Erica is depressed af.

Telling my mom I’m depressed was the worst idea.

An unfinished list of bad things I’ve done

according to my mom.

  • asking to bring Pokémon cards to school.
  • asking to buy new moon at target.
  • being friends with someone whose dad committed suicide.
  • not being interested in pharmacy school.
  • applying to grad school instead of getting a job.
  • not wanting to walk at graduation.
  • not focusing on marriage during college.
  • having a bf in college.
  • living with my college bf over the summer.
  • not see an quack herbalist for my acne.
  • being fat.
  • taking prescription medication.
  • eating spicy foods.
  • going away from home for college (and subsequently not moving back afterwards)
  • going to see my family overseas.
  • buying a skirt.
  • crying over my dead cat.
  • not wanting a big wedding ceremony.
  • taking a sabbatical to go back to school.
  • being on the computer
  • not wanting kids.

not wanting kids was the catalyst for the worst decision of my life. i was cornered.
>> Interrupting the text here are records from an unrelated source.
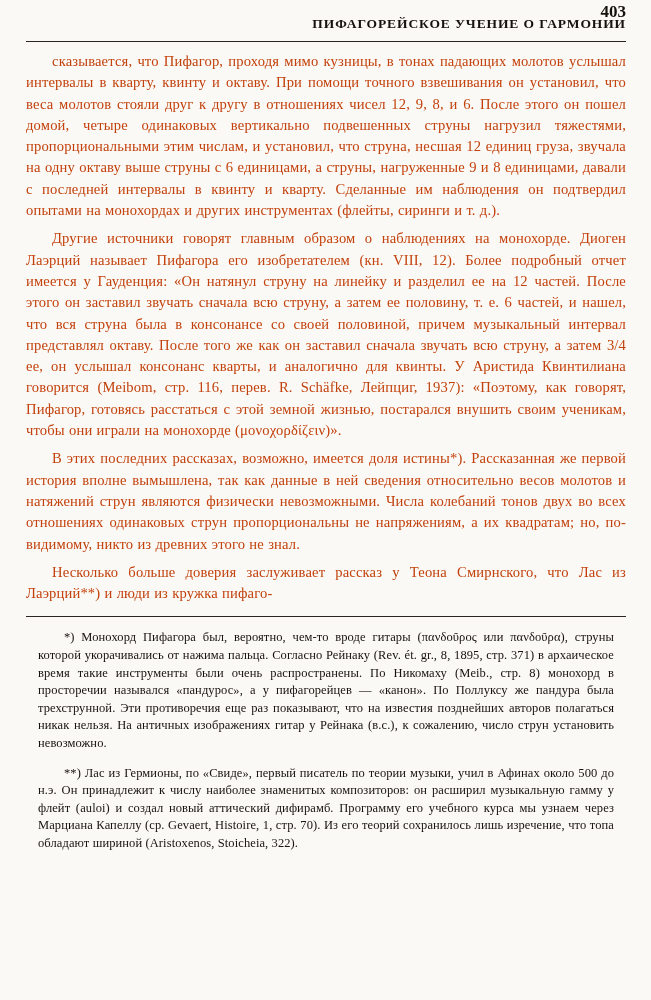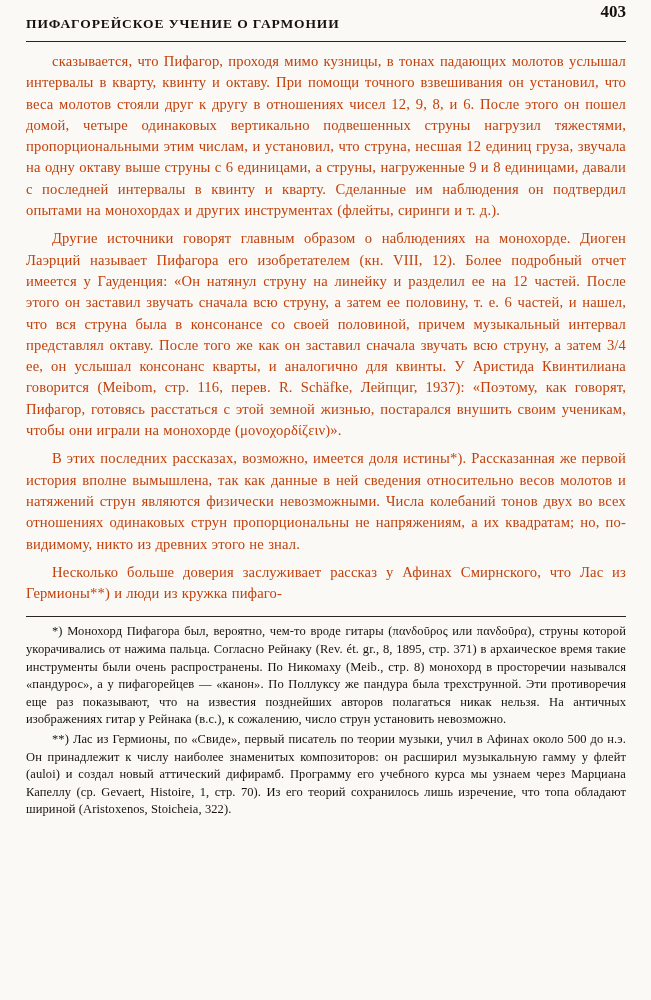"ПИФАГОРЕЙСКОЕ УЧЕНИЕ О ГАРМОНИИ" .header { justify-content: flex-start -> flex-end }
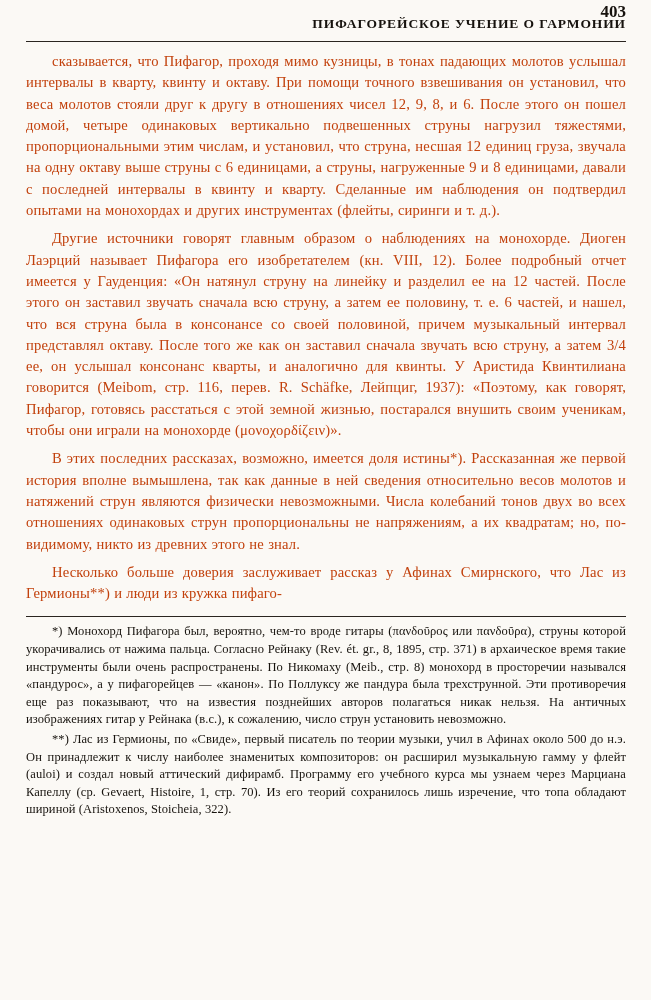"Несколько больше доверия заслуживает" p.body-par { text: Афинах Смирнского, что Лас из Гермионы -> Теона Смирнского, что Лас из Лаэрций }
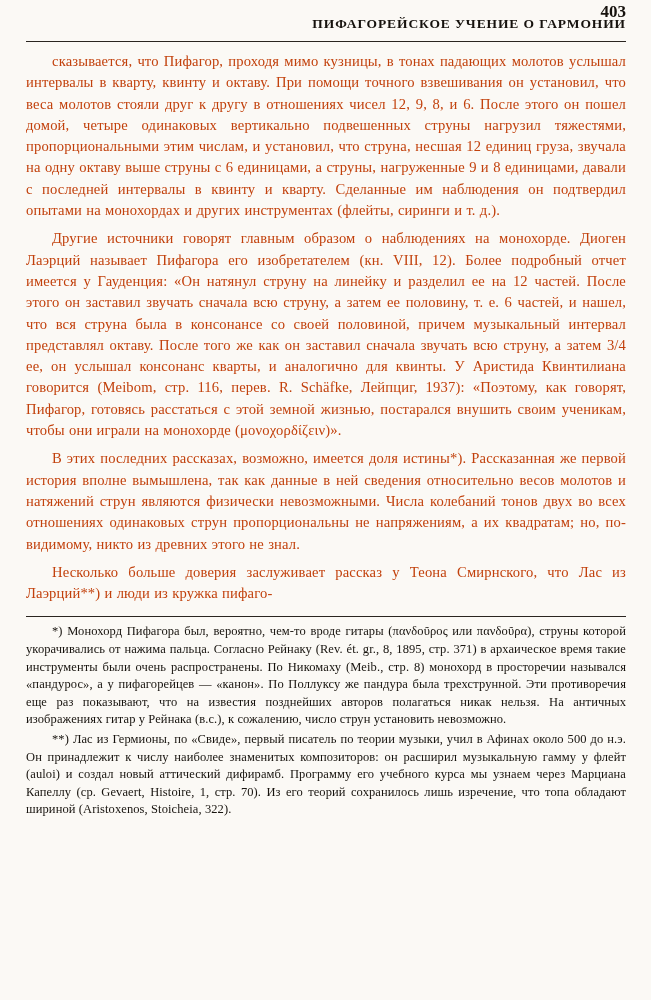"*) Монохорд Пифагора был, вероятно," p.footnote { margin: 0 -> 12px }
I’ve thrown at her every logical reason in my bank and none was good enough. Not good enough for the life she expected from me. So that was my trump card, a card I’ve held onto for so long, and in the mix of emotions, I had no choice; I was so tired. But as always my expectation was not low enough. I had played my joker and was left stuck with a 3 for the rest of my life. I dreamt of her love, her support, maybe just once in my most vulnerable moment. But all that I got was: how can I do this to her?